Завод организовал гражданскую панихиду: речи, оркестр. Меня посадили на катафалк, рядом с кучером. Позади лежал отец. Был теплый весенний день. Белые кони везли нас неторопливо под похоронные марши. Мальчишки бегали кругами, завистливо разглядывая меня. Я стеснялся, хотелось, чтобы поскорее доехали.

В крематории, только что построенном возле крепостных стен кожгалантерейной фабрики имени МЮД, бывшей до революции Донским монастырем, отца сожгли. Толпились любопытные, вежливо ожидая, когда труп приподымется, охваченный огнем, и задвигаются в судорогах мышцы. Но отец не приподнялся.

«Жилы перерезали, потому и не встал. На ногах и на руках. Тута и тута. Понял? Не понял? Али ты сын яво? Сын? Вишь ты, сын, говорит. А мать-то у те есь? Вон та что ль мать? Ну и то. Молода-ая! С отцом-то хорошо жила? Самое главное, что мать. А отец приложится, хе-хе. Не горюй».

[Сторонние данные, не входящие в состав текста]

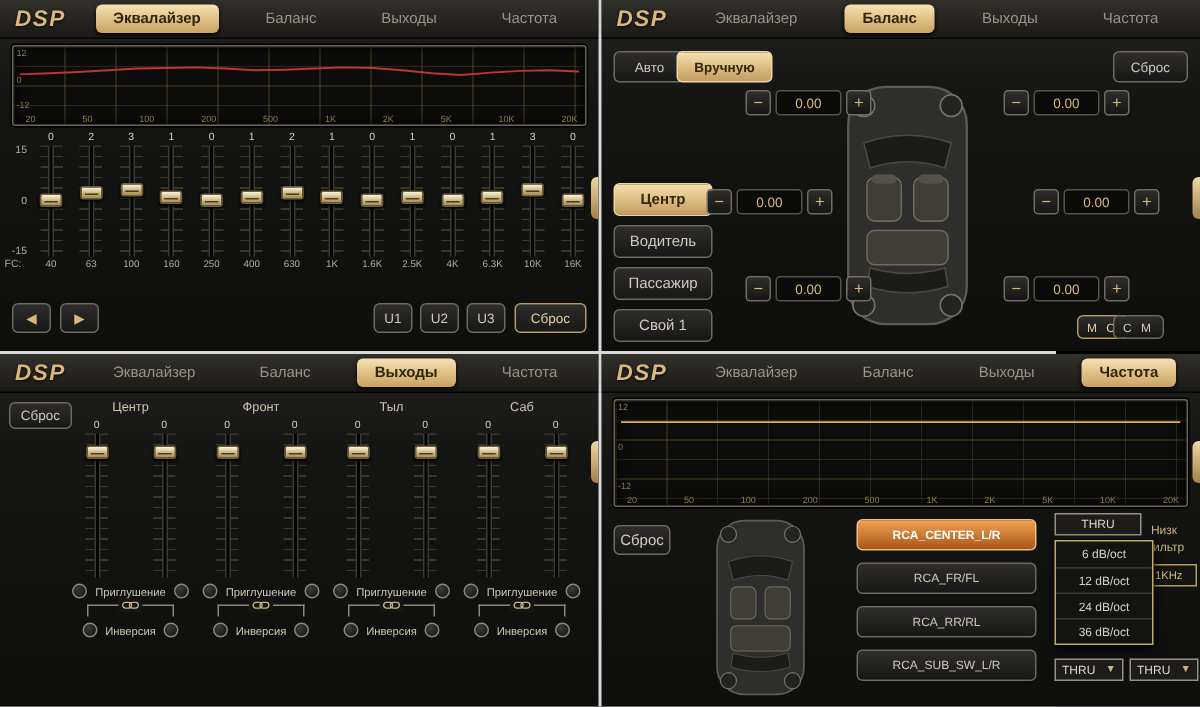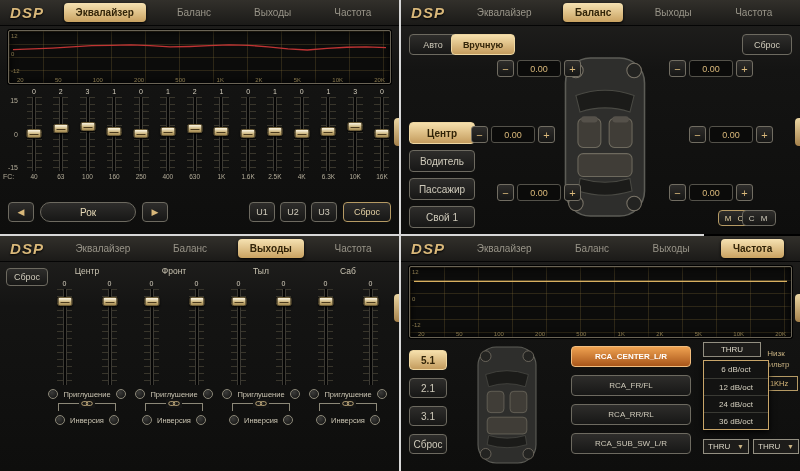--- a/index.html
+++ b/index.html
@@ -252,21 +252,20 @@
           <div class="thumb" style="top: calc(50% - 5px);"></div>
         </div>
         <div class="band-freq">16K</div>
       </div>
       </div>
 
     <div class="eq-bar">
       <div class="btn arrow-btn">
           <span>◀</span>
         </div>
-      <div class="btn preset-pill">Рок</div>
       <div class="btn arrow-btn">
           <span>▶</span>
         </div>
       <div class="spacer"></div>
       <div class="mem">
           <div class="btn">U1</div>
           <div class="btn">U2</div>
           <div class="btn">U3</div>
         </div>
       <div class="btn reset eq-reset">Сброс</div>
@@ -536,25 +535,20 @@
           <span>500</span>
           <span>1K</span>
           <span>2K</span>
           <span>5K</span>
           <span>10K</span>
           <span>20K</span>
         </div>
     </div>
 
     <div class="modes-col">
-      <div style="display:flex; flex-direction:column; gap:8px;">
-          <div class="btn gold">5.1</div>
-          <div class="btn">2.1</div>
-          <div class="btn">3.1</div>
-        </div>
       <div class="btn" style="width:38px; height:20px;">Сброс</div>
     </div>
 
     <svg class="car" style="left:58px; top:108px; width:96px; height:122px;" viewBox="0 0 100 160">
       <rect x="12" y="4" width="76" height="152" rx="24" fill="#2e2e2c" stroke="#5c5c56" stroke-width="1.5"></rect>
       <circle cx="22" cy="16" r="7" fill="#232321" stroke="#7a7468"></circle>
       <circle cx="78" cy="16" r="7" fill="#232321" stroke="#7a7468"></circle>
       <circle cx="22" cy="144" r="7" fill="#232321" stroke="#7a7468"></circle>
       <circle cx="78" cy="144" r="7" fill="#232321" stroke="#7a7468"></circle>
       <path d="M22 40 Q50 30 78 40 L74 56 Q50 48 26 56 Z" fill="#1b1b19" stroke="#4a4a44"></path>

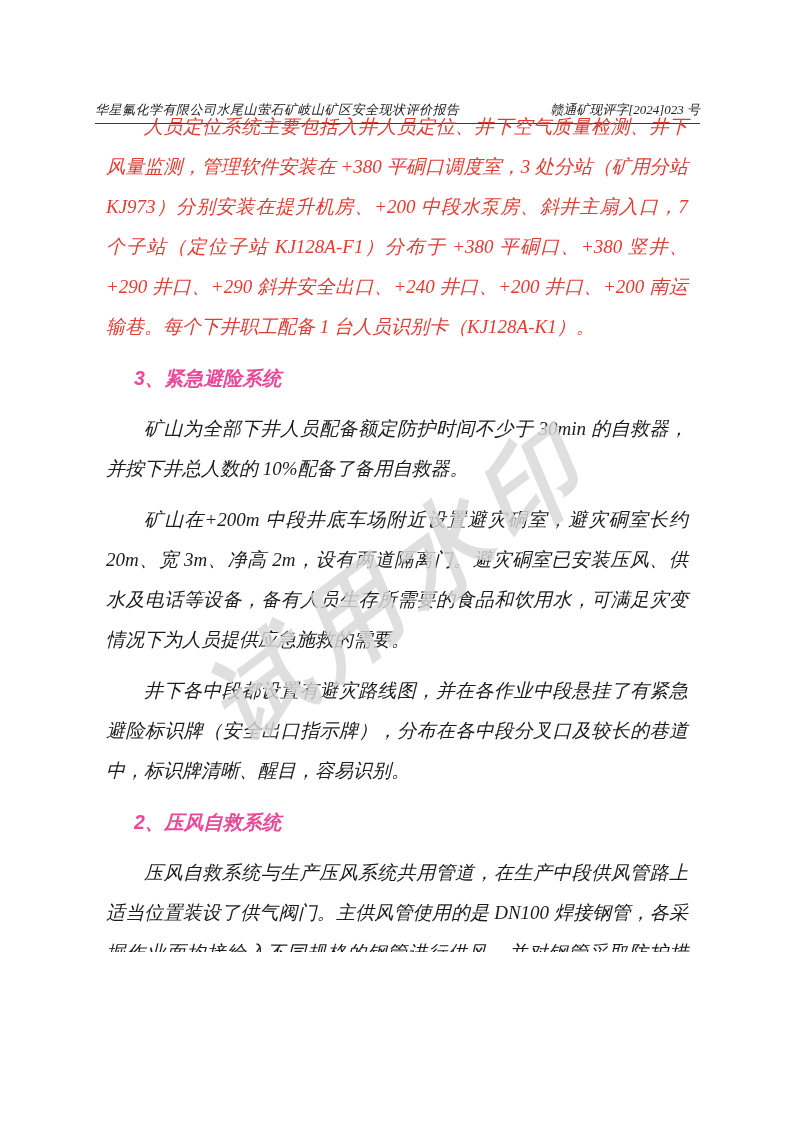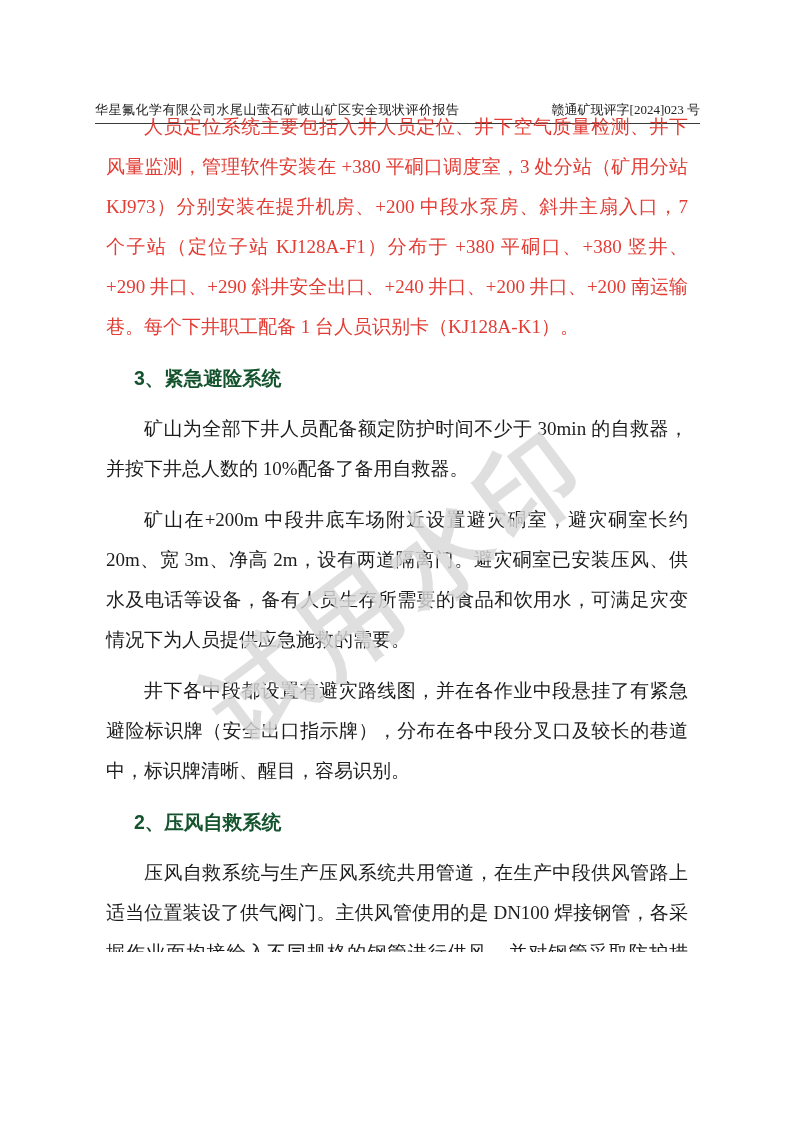--- a/index.html
+++ b/index.html
@@ -1,38 +1,39 @@
 <!DOCTYPE html>
 <html style="--red-text: #e23c34; --body-text: #1c1c1c; --watermark-gray: #d9d9d9;"><head>
 <meta charset="utf-8">
 <style>
   html, body { margin:0; padding:0; background:#ffffff; }
   .page {
     position:relative; width:793px; height:952px; background:#ffffff;
     overflow:hidden; color:#1c1c1c;
     font-family:"Liberation Serif", serif;
+    font-style:italic;
   }
   .header {
     position:absolute; left:95px; right:93px; top:53px;
     display:flex; justify-content:space-between; align-items:flex-end;
     font-size:13px; color:#222;
     border-bottom:1px solid #3a3a3a; padding-bottom:4px;
   }
   .header .hleft { letter-spacing:0.5px; }
   .header .hright { white-space:nowrap;margin-top:48px; }
   .content {
     position:absolute; left:95px; top:96px; width:604px;
     font-size:19px; line-height:40px; text-align:justify;
     color:#1c1c1c;
   }
   .para { margin:11px; text-indent:2em; }
   .para.red { color:var(--red-text, #e23c34); }
   .heading {
     margin:0; text-indent:2em; font-weight:bold; font-size:19.5px;
-    line-height:40px; color:#14532d;
+    line-height:40px; color:#ec4899;
     font-family:"Liberation Sans", sans-serif;
   }
   .watermark {
     position:absolute; left:140px; top:495px; width:520px; height:180px;
     display:flex; align-items:center; justify-content:center;
     font-size:100px; letter-spacing:12px; font-weight:bold;
     color:var(--watermark-gray, #d9d9d9); opacity:0.82;
     transform:rotate(-37deg);
     font-family:"Liberation Sans", sans-serif;
     z-index:3; pointer-events:none; white-space:nowrap;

В те годы разрешалось смотреть, как сжигают покойников, чтобы и самым темным гражданам было ясно, что никакого таинства в смерти нет.

Стержень семьи сломался.

Митя сразу же запил. Однажды утром я сонно открыл глаза. Бабушка летела к окну. Ударилась в подоконник. Упала. «Зверь», — сказала тихо, поднялась с усилием и медленно пошла к двери. Но наткнулась на Митин кулак и опять полетела к окну. «Зверь», — повторила она печально и снова пошла навстречу Мите. Лицо ее было все в крови. Я закричал. Она закрыла лицо руками и, оттолкнув Митю, бросилась в дверь. Не глядя на меня, Митя поспешно вышел за ней. Я закрыл глаза. Как плохо без отца. Как хорошо в деревне. Играть на сеновале. Ловить карасей корзинкой в осоке…

Вот умру. Будут хоронить с оркестром. Народу! Все плачут. Вся Москва идет за гробом. «Он герой, — говорят про меня. — Наш самый главный спаситель». А потом… А что потом? Нет, на самом деле я не умру. Вдруг встану и скажу: «Я живой!»